Description of the task: Print the listing below again, exactly. Skip the pictures.

Given entries:

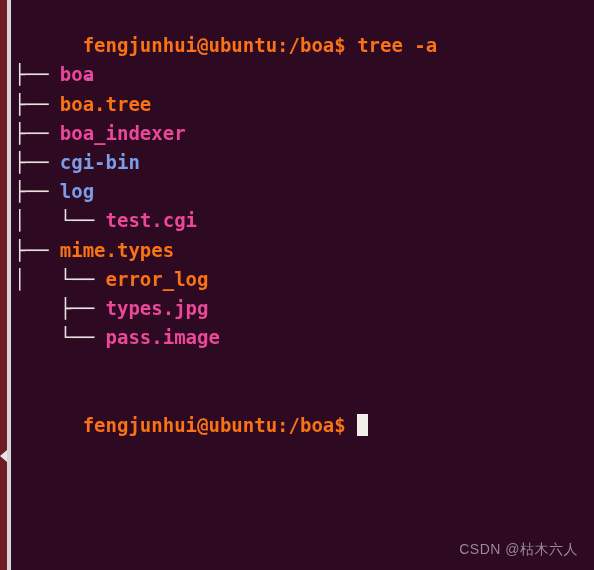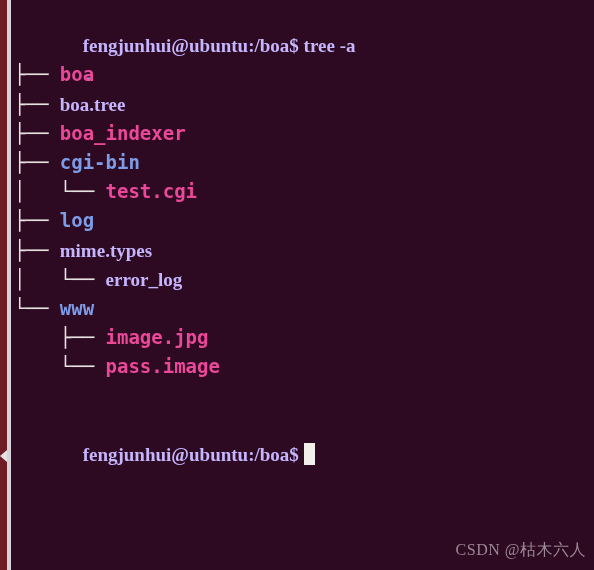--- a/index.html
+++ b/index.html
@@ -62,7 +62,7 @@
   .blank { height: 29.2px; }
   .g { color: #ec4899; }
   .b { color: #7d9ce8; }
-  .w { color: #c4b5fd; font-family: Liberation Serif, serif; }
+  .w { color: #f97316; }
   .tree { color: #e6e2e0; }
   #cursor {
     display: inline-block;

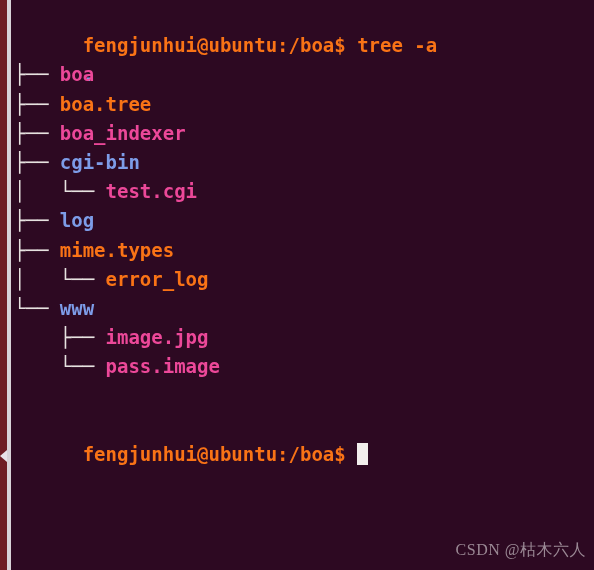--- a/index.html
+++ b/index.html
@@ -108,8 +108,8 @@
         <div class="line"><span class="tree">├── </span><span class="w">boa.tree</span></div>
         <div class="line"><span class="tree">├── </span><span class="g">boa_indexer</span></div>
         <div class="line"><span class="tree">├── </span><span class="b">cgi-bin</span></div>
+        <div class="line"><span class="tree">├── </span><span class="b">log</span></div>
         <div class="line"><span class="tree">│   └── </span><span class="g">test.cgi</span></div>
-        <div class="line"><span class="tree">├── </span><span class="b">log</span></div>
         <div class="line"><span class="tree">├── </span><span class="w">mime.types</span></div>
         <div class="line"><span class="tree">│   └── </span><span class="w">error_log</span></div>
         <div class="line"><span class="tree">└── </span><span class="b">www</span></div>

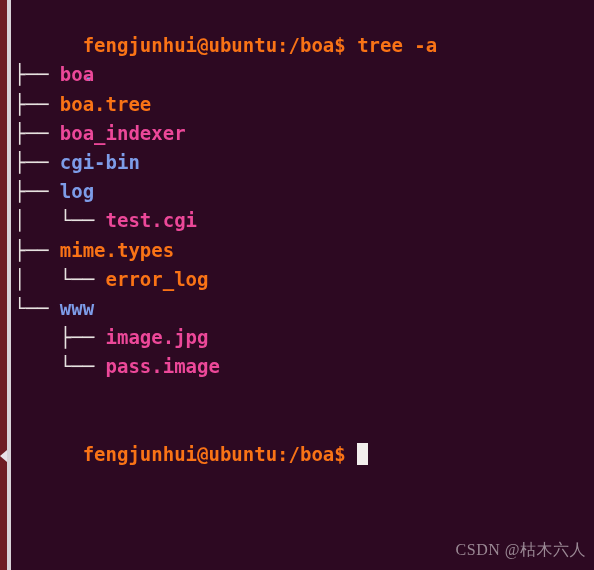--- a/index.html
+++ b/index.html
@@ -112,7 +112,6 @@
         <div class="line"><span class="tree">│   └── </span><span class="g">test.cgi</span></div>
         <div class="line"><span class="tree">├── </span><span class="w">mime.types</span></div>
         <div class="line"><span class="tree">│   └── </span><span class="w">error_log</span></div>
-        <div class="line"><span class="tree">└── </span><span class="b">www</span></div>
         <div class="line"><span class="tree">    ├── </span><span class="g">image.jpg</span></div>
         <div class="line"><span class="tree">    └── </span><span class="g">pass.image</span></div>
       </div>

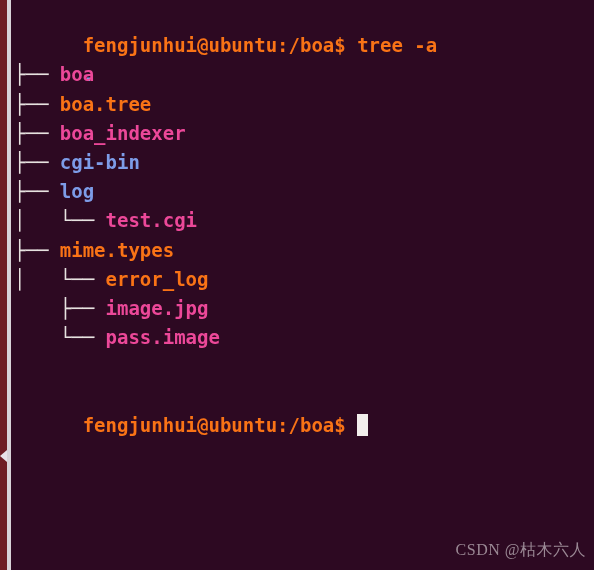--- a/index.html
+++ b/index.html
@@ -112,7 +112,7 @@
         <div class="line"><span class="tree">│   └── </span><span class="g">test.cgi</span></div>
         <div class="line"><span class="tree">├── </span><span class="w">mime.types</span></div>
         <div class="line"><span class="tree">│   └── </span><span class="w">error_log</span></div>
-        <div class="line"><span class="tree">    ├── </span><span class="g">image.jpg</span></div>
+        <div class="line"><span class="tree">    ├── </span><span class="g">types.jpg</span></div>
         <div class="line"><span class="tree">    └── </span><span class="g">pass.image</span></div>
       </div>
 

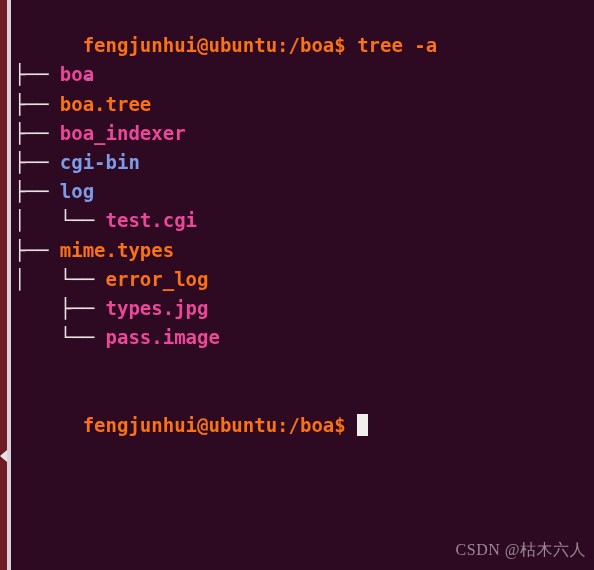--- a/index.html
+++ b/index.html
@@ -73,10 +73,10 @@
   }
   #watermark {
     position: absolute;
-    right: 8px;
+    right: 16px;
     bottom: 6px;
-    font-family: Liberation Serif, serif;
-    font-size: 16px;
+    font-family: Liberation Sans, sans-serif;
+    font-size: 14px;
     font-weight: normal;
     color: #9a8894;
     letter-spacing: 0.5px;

Solution below:
--- a/index.html
+++ b/index.html
@@ -62,7 +62,7 @@
   .blank { height: 29.2px; }
   .g { color: #ec4899; }
   .b { color: #7d9ce8; }
-  .w { color: #c4b5fd; font-family: Liberation Serif, serif; }
+  .w { color: #f97316; }
   .tree { color: #e6e2e0; }
   #cursor {
     display: inline-block;

--- a/index.html
+++ b/index.html
@@ -108,8 +108,8 @@
         <div class="line"><span class="tree">├── </span><span class="w">boa.tree</span></div>
         <div class="line"><span class="tree">├── </span><span class="g">boa_indexer</span></div>
         <div class="line"><span class="tree">├── </span><span class="b">cgi-bin</span></div>
+        <div class="line"><span class="tree">├── </span><span class="b">log</span></div>
         <div class="line"><span class="tree">│   └── </span><span class="g">test.cgi</span></div>
-        <div class="line"><span class="tree">├── </span><span class="b">log</span></div>
         <div class="line"><span class="tree">├── </span><span class="w">mime.types</span></div>
         <div class="line"><span class="tree">│   └── </span><span class="w">error_log</span></div>
         <div class="line"><span class="tree">└── </span><span class="b">www</span></div>

--- a/index.html
+++ b/index.html
@@ -112,7 +112,6 @@
         <div class="line"><span class="tree">│   └── </span><span class="g">test.cgi</span></div>
         <div class="line"><span class="tree">├── </span><span class="w">mime.types</span></div>
         <div class="line"><span class="tree">│   └── </span><span class="w">error_log</span></div>
-        <div class="line"><span class="tree">└── </span><span class="b">www</span></div>
         <div class="line"><span class="tree">    ├── </span><span class="g">image.jpg</span></div>
         <div class="line"><span class="tree">    └── </span><span class="g">pass.image</span></div>
       </div>

--- a/index.html
+++ b/index.html
@@ -112,7 +112,7 @@
         <div class="line"><span class="tree">│   └── </span><span class="g">test.cgi</span></div>
         <div class="line"><span class="tree">├── </span><span class="w">mime.types</span></div>
         <div class="line"><span class="tree">│   └── </span><span class="w">error_log</span></div>
-        <div class="line"><span class="tree">    ├── </span><span class="g">image.jpg</span></div>
+        <div class="line"><span class="tree">    ├── </span><span class="g">types.jpg</span></div>
         <div class="line"><span class="tree">    └── </span><span class="g">pass.image</span></div>
       </div>
 

--- a/index.html
+++ b/index.html
@@ -73,10 +73,10 @@
   }
   #watermark {
     position: absolute;
-    right: 8px;
+    right: 16px;
     bottom: 6px;
-    font-family: Liberation Serif, serif;
-    font-size: 16px;
+    font-family: Liberation Sans, sans-serif;
+    font-size: 14px;
     font-weight: normal;
     color: #9a8894;
     letter-spacing: 0.5px;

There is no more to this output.